The Netroots vs. The Tea Party

A brief comparison of two very different movements with seemingly similar goals

The netroots movement is a combination of blogs and media outlets that seeks to play a significant role in Party politics and the public sphere. It is a heterogeneous group of activists who gather online to reshape the Democratic Party. Some examples of the sites where members of the netroots movement engage in social and symbolic action include, DailyKos, Talking Points Memo, Think Progress and Act Blue. The only unifying factor among the members of the netroots movement isn’t a shared ideology, but rather a desire to see the Democratic Party win an election (Kreiss).

The Tea Party is a political movement known for its conservative positions and role in the Republican Party. Its ideologies mainly focus on fiscal conservatism and its members are frequently described as libertarian, populist and conservative activists. Since its inception in 2009, it has sponsored multiple protests and supported many political candidates. While its goals are far reaching and focus on reduction in the national deficit by reducing spending and taxes and a reduction in the size of the federal government, its tactics seemingly revolve around securing Republican candidates in various political offices throughout the nation (Arrillaga).

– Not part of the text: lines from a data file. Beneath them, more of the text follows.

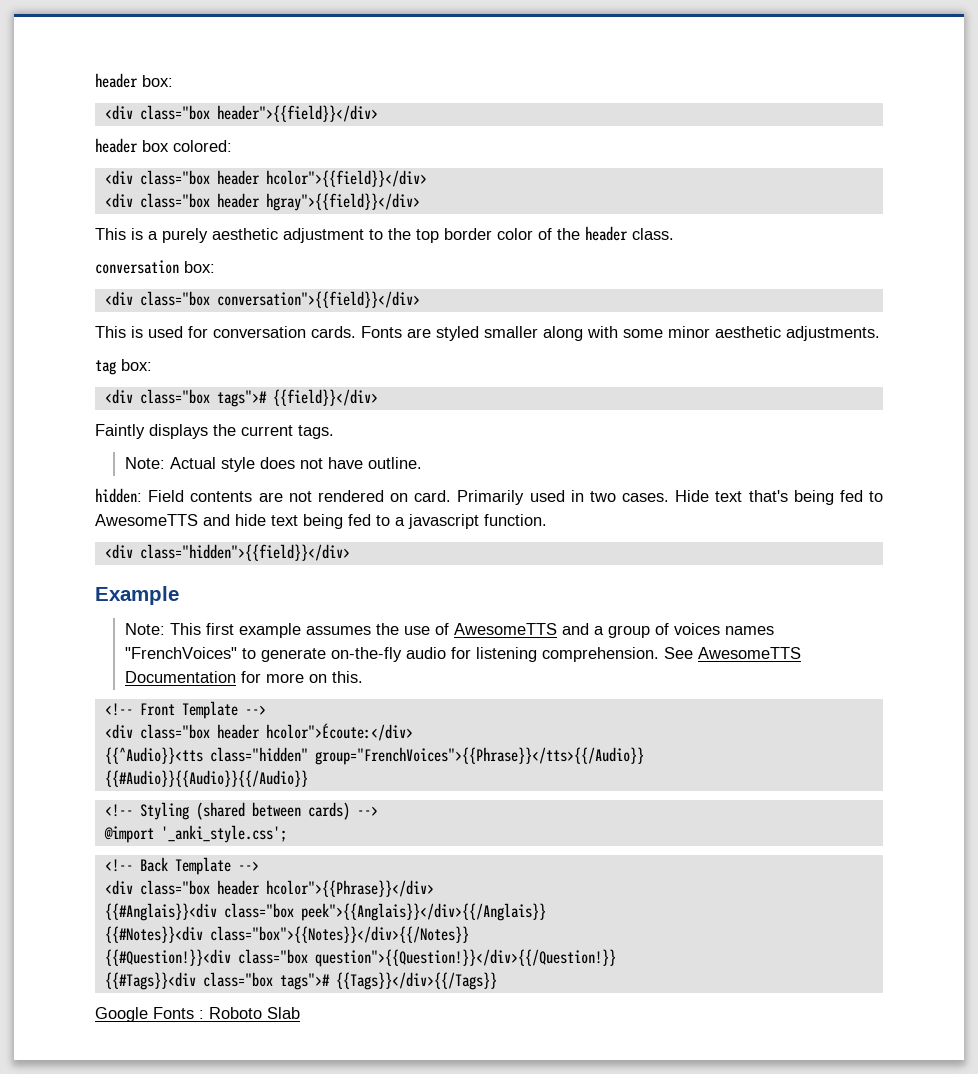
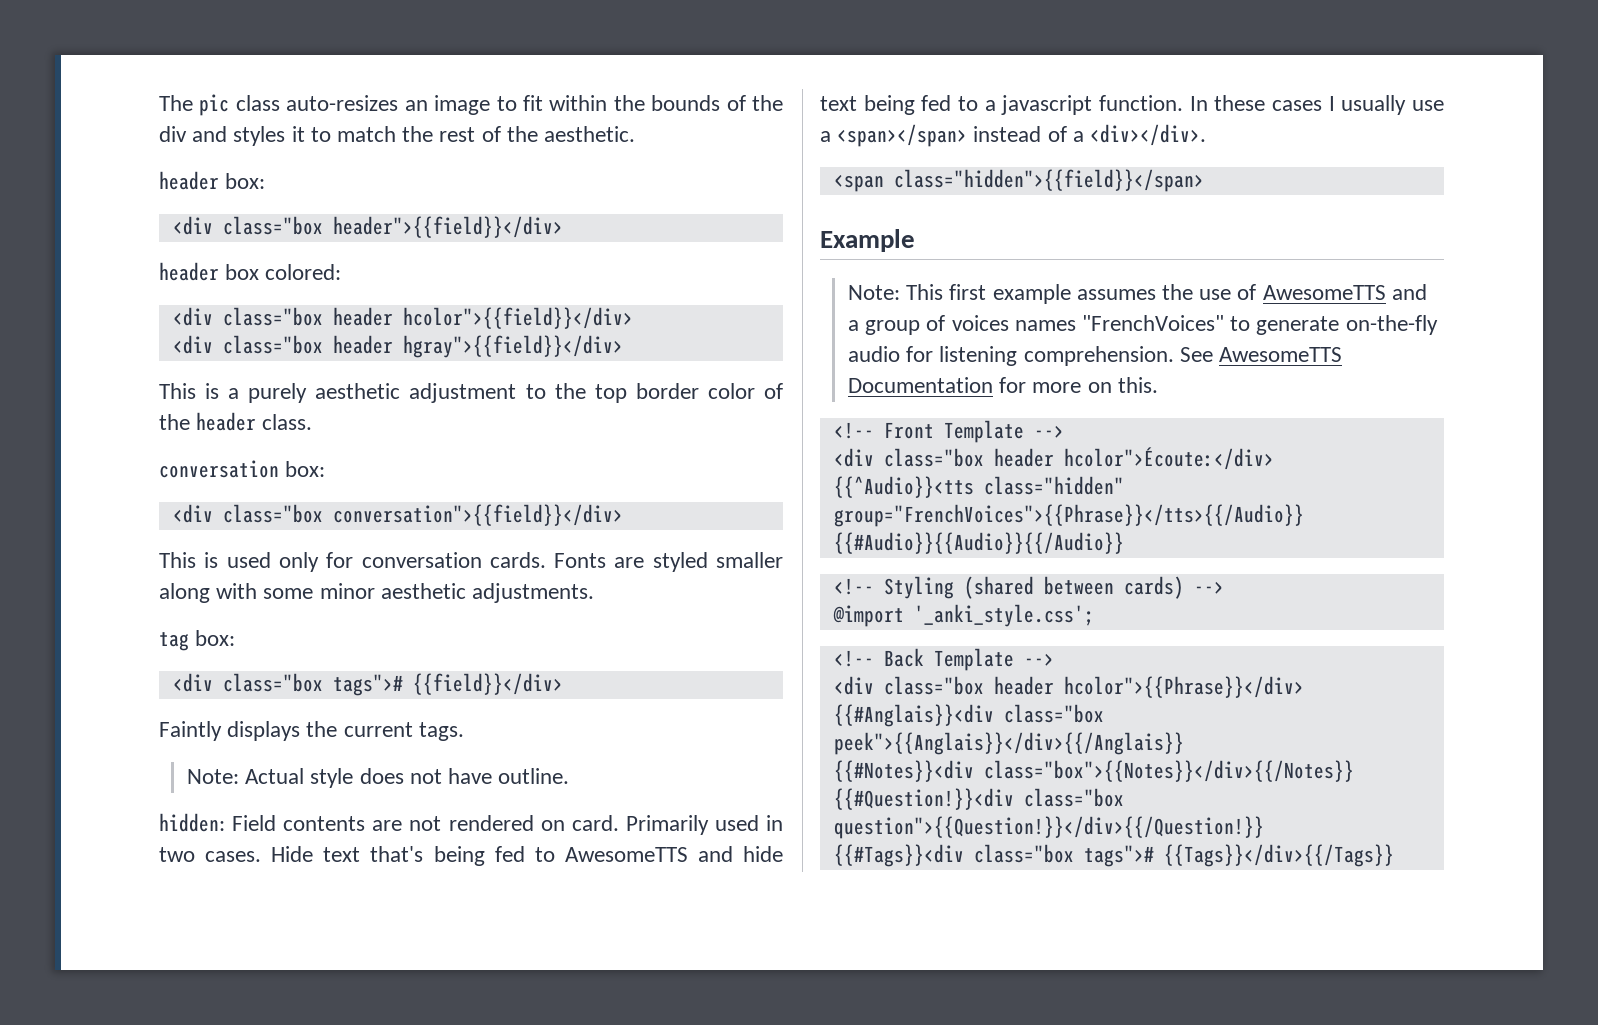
+ The pic class auto-resizes an image to fit within the bounds of the div and styles it to match the rest of the aesthetic.
- This is used for conversation cards.
+ This is used only for conversation cards.
- Hide text that's being fed to AwesomeTTS and hide text being fed to a javascript function.
- <div class="hidden">{{field}}</div>
+ Hide text that's being fed to AwesomeTTS and hide text being fed to a javascript function. In these cases I usually use a <span></span> instead of a <div></div>.
+ <span class="hidden">{{field}}</span>
- Google Fonts : Roboto Slab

While the netroots and the Tea Party vary a great deal in ideologies and party support, both movements seem to have similar goals and aspects in regards to their respective parties. On a most basic level, the netroots movement wants a Democratic candidate to get elected, while the Tea Party wants a Republican candidate to get elected. However, while Democratic victories seem to be the primary goal for the netroots, elections seem to only be a tactic, or a secondary goal for the Tea Party. That is, the Tea party is more interested in defending its principles of smaller government and fiscal conservatism from the GOP’s seemingly moderate politicians (Pollack). Additionally, both the netroots movement and the Tea Party have grassroots campaign components. However, while the netroots movement began as a genuine grassroots movement without institutional support from the Democratic Party, the Tea Party’s grassroots authenticity seems to be up to debate. “On one end, it very much is a grassroots movement. It’s a movement that surely sprung up out of the ether in a lot of people’s minds. But then on the other hand, you have sort of an establishment that is somewhat preexisting. And these are the folks who have come to the game with a great deal of money, if not a great deal of energy, which certainly you associate with the grassroots end of this movement” (Inskeep). Furthermore, both movements have similar criticisms of their own parties, such as each party’s dependence on consultants, the constant selection of moderate candidates who don’t win elections, the lack of ideas, a lag in information technology and their accommodation with the status quo (Pollak).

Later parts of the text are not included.